The Pew Research Center found that 257,000 non-Mexicans were taken into custody by Border Patrol agents in 2014, compared with 229,000 Mexicans during the same period last year.

An analysis by the Pew Research Center has found that for the first time on record, more non-Mexicans than Mexicans were apprehended along U.S. borders in 2014.

Roughly 229,000 Mexicans were taken into custody by Border Patrol agents in fiscal year 2014, compared with about 257,000 non-Mexicans during the same period last year, according to the organization, which analyzed more than 60 years of Border Patrol data.
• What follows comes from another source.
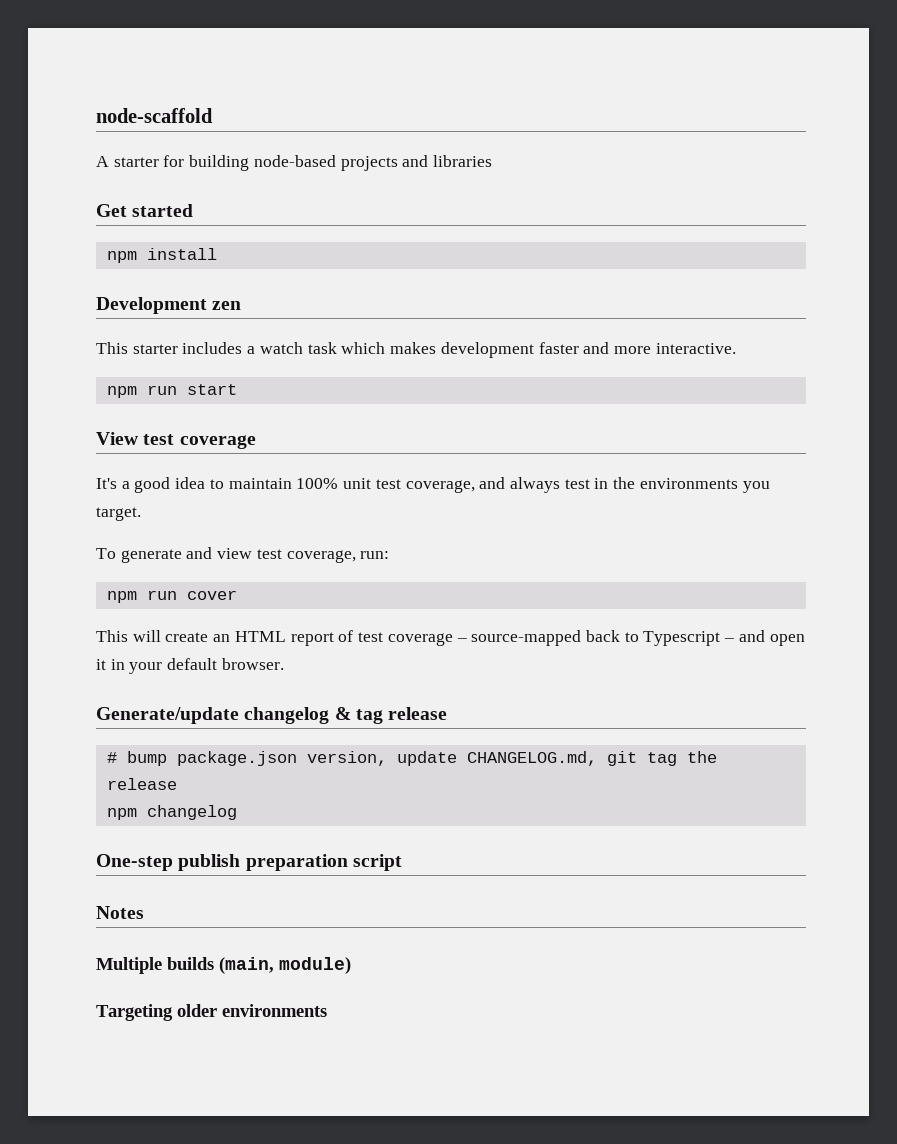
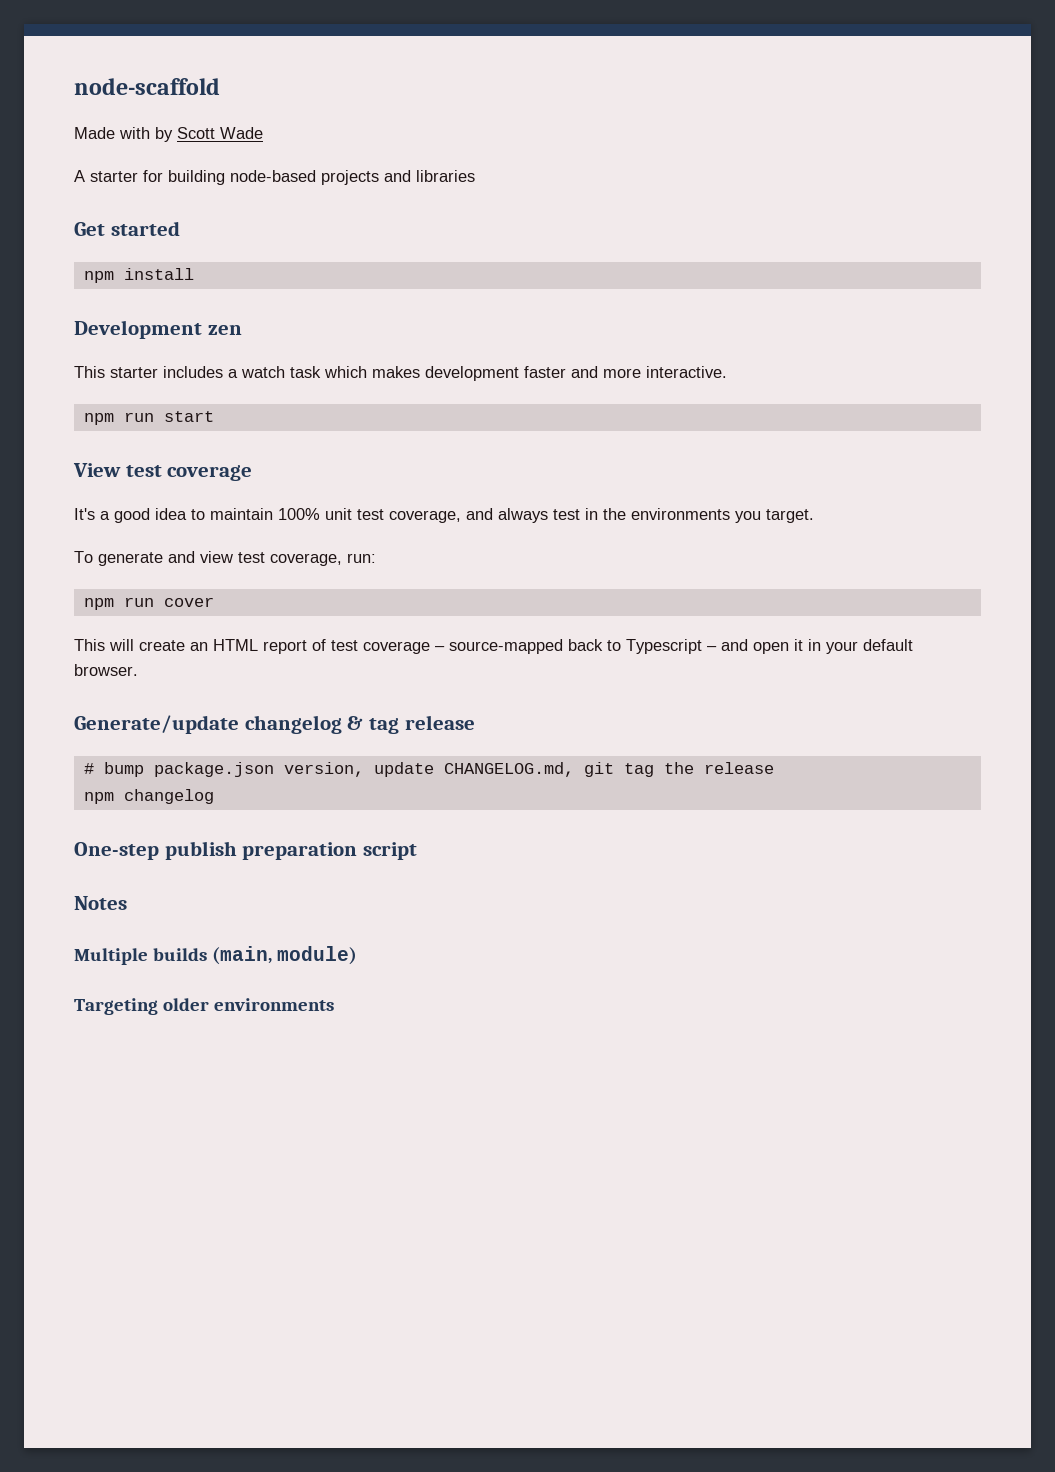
(213, 115) none -> [74,127,263,142] // Made with by Scott Wade

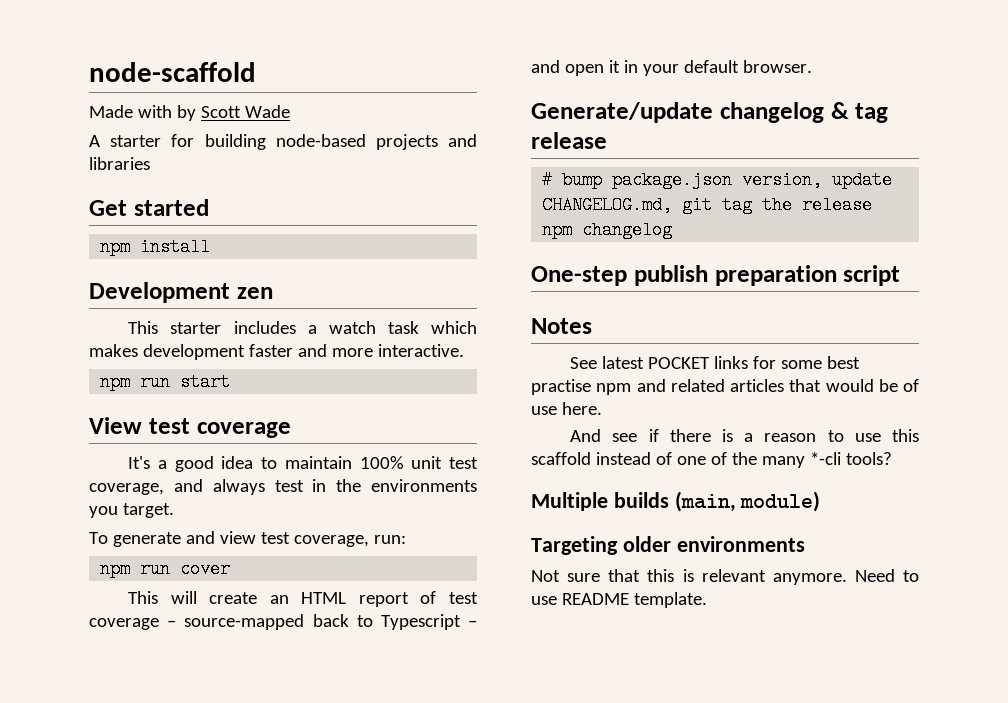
(127, 903) none -> [570,356,861,369] [531,379,919,395] [531,402,602,415] [570,429,919,442] [531,452,892,468] // See latest POCKET links for some best practise npm and related articles that would be of use here. // And see if there is a reason to use this scaffold instead of one of the many *-cli tools?
(335, 1004) none -> [531,569,919,585] [531,592,707,608] // Not sure that this is relevant anymore. Need to use README template.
Both groups accounted for more than 486,000 apprehensions at U.S. borders, a 16% increase from 2013. Researchers said the figures show that Mexicans are crossing the border into the United States significantly less often than they did before the Great Recession.

The figures are vastly different from those in 2007, when about 809,000 Mexicans were taken into custody at the U.S. border, compared with just 68,000 non-Mexicans, according to the findings released Tuesday.

The number of Mexican immigrants apprehended at the border peaked at 1.6 million in 2000, the Pew Research analysis found.

The last time Mexican apprehensions were as low as they were in 2014 was in 1970, when about 219,000 immigrants were taken into custody. During that same year, the number of non-Mexicans stopped at the border was about 12,000.

The analysis attributed the demographic shift to the recent surge in unaccompanied Central American child migrants attempting to cross into the U.S. In fiscal year 2014, nearly 52,000 unaccompanied children from El Salvador, Guatemala, and Honduras were captured at the U.S.–Mexico border, more than double from the previous year, according to U.S. Customs and Border Protection data.

Meanwhile, the number of unaccompanied Mexican children caught by Border Patrol agents dropped slightly over the same time period, from 17,000 to 16,000.

Even though their numbers are declining, Mexicans still make up about 52% of the immigrants who are in the U.S. without proper documentation.

The Pew Research Center said that as their numbers have fallen, the number of undocumented immigrants from other parts of the world have either held steady or are on the rise.

For example, from 2009 to 2012, the number of Central American immigrants in the U.S. without proper documentation grew by 100,000. Researchers said there was a similar increase in immigrants from Asia.